- Directed by: Brian Trenchard-Smith
- Written by: Anne Brooksbank Chris McGill
- Produced by: Peter Johnson
- Starring: Jeanie Drynan Mark Edwards Ray Marshall Ralph Cotterill Ken Goodlet
- Cinematography: Ross Nichols
- Edited by: Bill Stacey
- Production companies: Film Australia Department of Veterans' Affairs Kingcroft Productions
- Distributed by: Film Australia
- Release date: 1978;
- Running time: 24 minutes
- Country: Australia
- Language: English
- Budget: $90,000

= Hospitals Don't Burn Down! =

Hospitals Don't Burn Down! is a 1978 pseudo-documentary short film directed by Brian Trenchard-Smith about a fire at a hospital.

==Cast==
- Jeanie Drynan as Sister
- Mark Edwards
- Ray Marshall
- Ralph Cotterill
- Ken Goodlet

==Plot==
A tossed cigarette from a patient causes fire to break out after midnight in a multi-storey hospital, cutting the top floors off from escape. It spreads quickly and despite the prompt action of the fire department, lack of fire safety training results in several fatalities.

==Production==
The movie was widely screened around the world and won a number of prizes.
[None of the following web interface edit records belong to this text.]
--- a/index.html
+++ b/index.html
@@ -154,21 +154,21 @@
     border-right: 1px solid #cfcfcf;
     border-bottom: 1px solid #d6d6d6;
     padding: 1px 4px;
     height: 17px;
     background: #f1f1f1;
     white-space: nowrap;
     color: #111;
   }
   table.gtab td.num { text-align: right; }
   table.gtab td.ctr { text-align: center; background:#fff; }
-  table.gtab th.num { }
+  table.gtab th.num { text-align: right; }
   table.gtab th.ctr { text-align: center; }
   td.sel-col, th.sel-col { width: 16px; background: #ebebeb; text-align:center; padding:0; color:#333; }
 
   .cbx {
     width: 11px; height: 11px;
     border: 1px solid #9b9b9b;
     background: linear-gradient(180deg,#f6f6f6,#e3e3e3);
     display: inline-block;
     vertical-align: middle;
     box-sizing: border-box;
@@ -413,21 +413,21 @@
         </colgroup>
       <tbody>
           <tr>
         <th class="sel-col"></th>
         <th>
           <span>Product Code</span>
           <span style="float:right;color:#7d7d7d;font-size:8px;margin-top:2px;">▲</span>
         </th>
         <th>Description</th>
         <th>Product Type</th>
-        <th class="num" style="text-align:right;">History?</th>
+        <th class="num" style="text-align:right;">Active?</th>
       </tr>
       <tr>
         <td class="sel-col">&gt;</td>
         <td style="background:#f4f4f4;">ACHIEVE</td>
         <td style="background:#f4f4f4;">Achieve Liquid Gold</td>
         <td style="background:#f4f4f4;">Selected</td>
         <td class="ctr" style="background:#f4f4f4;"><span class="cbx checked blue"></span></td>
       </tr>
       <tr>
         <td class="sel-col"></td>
Trenchard-Smith says it is one of the movies of which he is most proud:
[It] won all sorts of industrial safety awards all over the world, and was Australia's highest-selling industrial film for 25 years, used all over the world. We staged a fire, cutting a multi-story hospital in half, bursting from the laundry chute out onto one floor. And the film was designed to have a whole series of lessons to be learned in a lecture afterwards. There were alarming incidents of smoking-related fires in their hospitals. It actually became a fire-safety film worldwide. It's actually a film I’m proud to have made, and I made it for very little money, but I’m very pleased that I spent the four months that I did making that. I was told that one hospital changed their arrangements after seeing the film, and moved the non-ambulatory patients from the fourth floor to the ground floor, and several months later, the fourth floor caught fire.

6 months of research preceded the filming. 77 actors were used alongside real fire brigades and ambulances. The production (nicknamed The Towering Infirmary by the crew) was filmed at Concord Repatriation Hospital, Bethesda House, Marrickville and Royal Newcastle Hospital.